*** Begin section ***

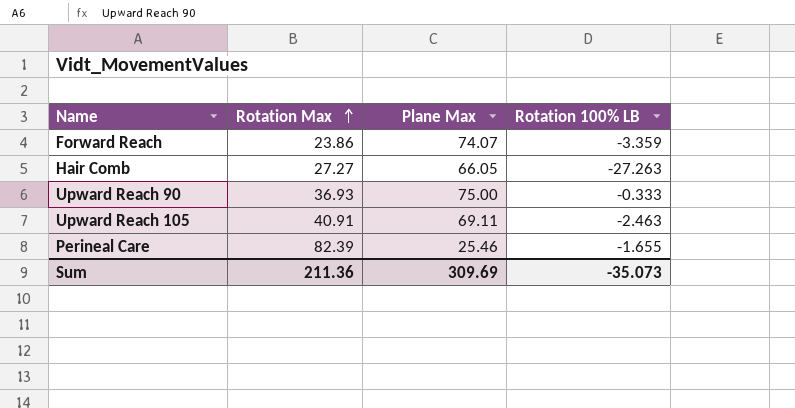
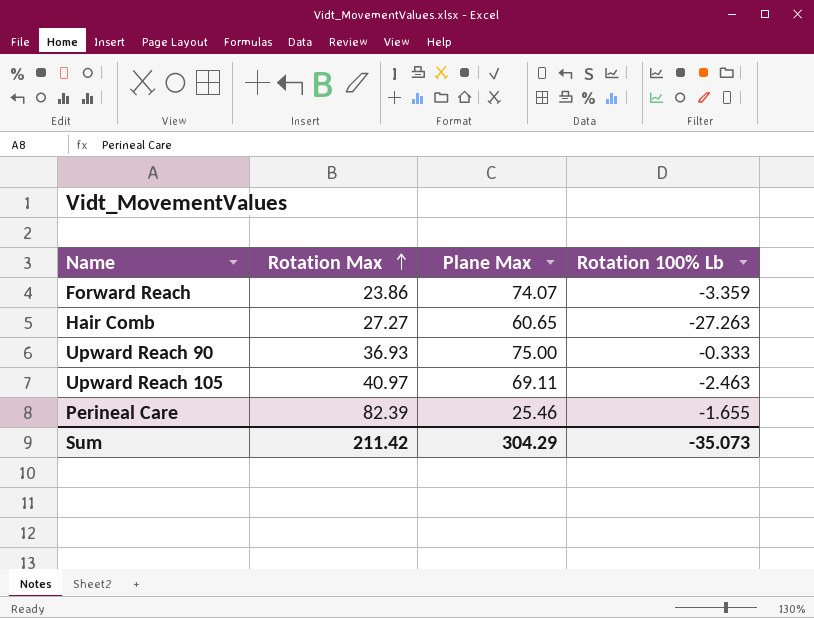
column name: Rotation 100% LB -> Rotation 100% Lb
Hair Comb | Plane Max: 66.05 -> 60.65
Upward Reach 105 | Rotation Max: 40.91 -> 40.97
Sum | Rotation Max: 211.36 -> 211.42
Sum | Plane Max: 309.69 -> 304.29

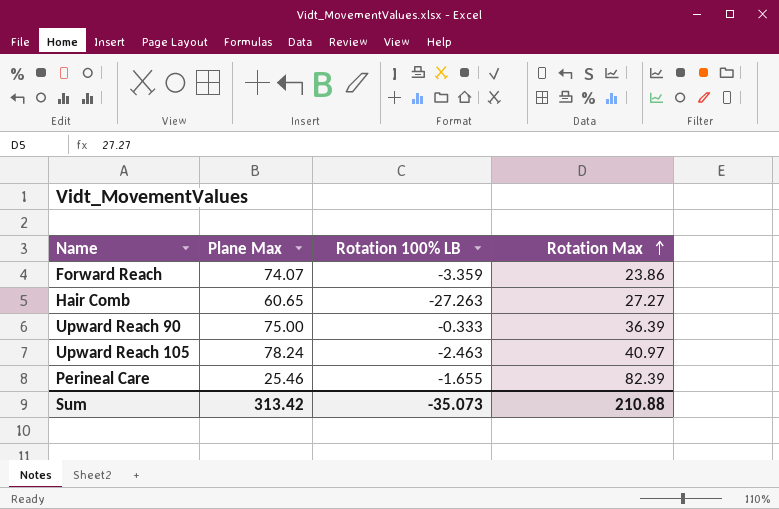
column name: Rotation 100% Lb -> Rotation 100% LB
column Rotation Max | position: 2 -> 4
Upward Reach 90 | Rotation Max: 36.93 -> 36.39
Upward Reach 105 | Plane Max: 69.11 -> 78.24
Sum | Plane Max: 304.29 -> 313.42
Sum | Rotation Max: 211.42 -> 210.88

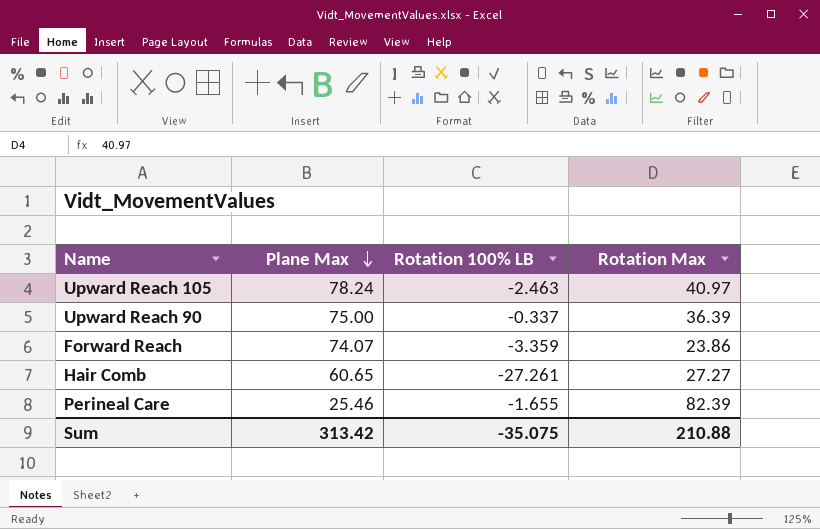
row order: Rotation Max ascending -> Plane Max descending
Upward Reach 90 | Rotation 100% LB: -0.333 -> -0.337
Hair Comb | Rotation 100% LB: -27.263 -> -27.261
Sum | Rotation 100% LB: -35.073 -> -35.075

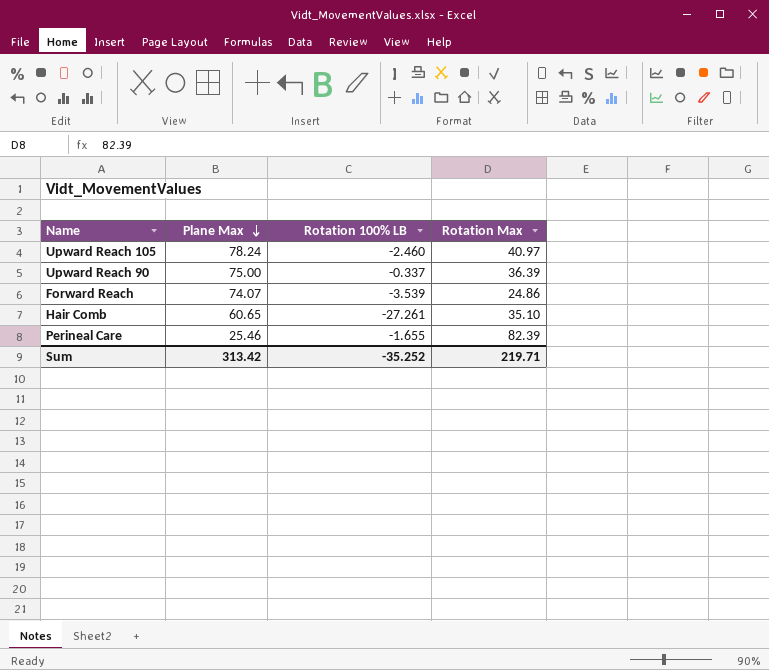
Upward Reach 105 | Rotation 100% LB: -2.463 -> -2.460
Forward Reach | Rotation 100% LB: -3.359 -> -3.539
Forward Reach | Rotation Max: 23.86 -> 24.86
Hair Comb | Rotation Max: 27.27 -> 35.10
Sum | Rotation 100% LB: -35.075 -> -35.252
Sum | Rotation Max: 210.88 -> 219.71

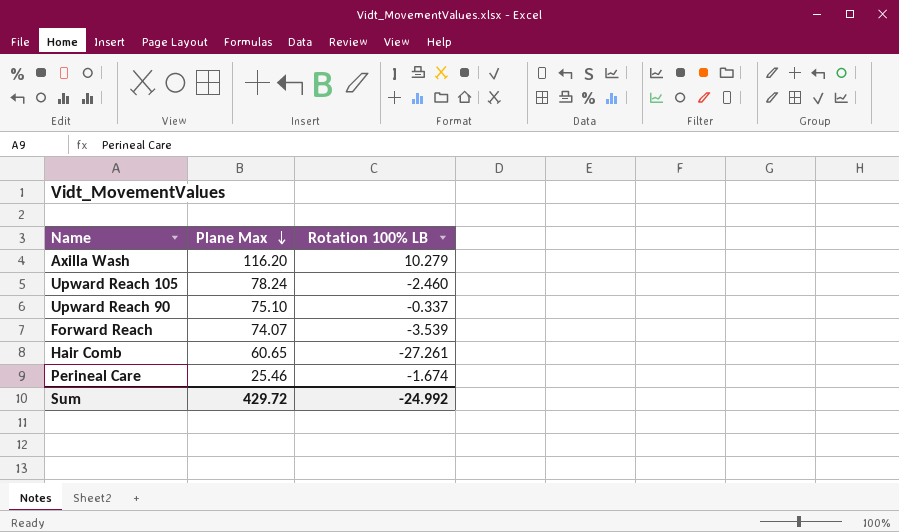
column Rotation Max | position: 4 -> none
row Axilla Wash: none -> 116.20 | 10.279
Upward Reach 90 | Plane Max: 75.00 -> 75.10
Perineal Care | Rotation 100% LB: -1.655 -> -1.674
Sum | Plane Max: 313.42 -> 429.72
Sum | Rotation 100% LB: -35.252 -> -24.992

*** End section ***

Each line of the data in which the string "name" appears needs to be copied.

column name: Rotation 100% LB -> Rotation 100% Lb
column name: Rotation 100% Lb -> Rotation 100% LB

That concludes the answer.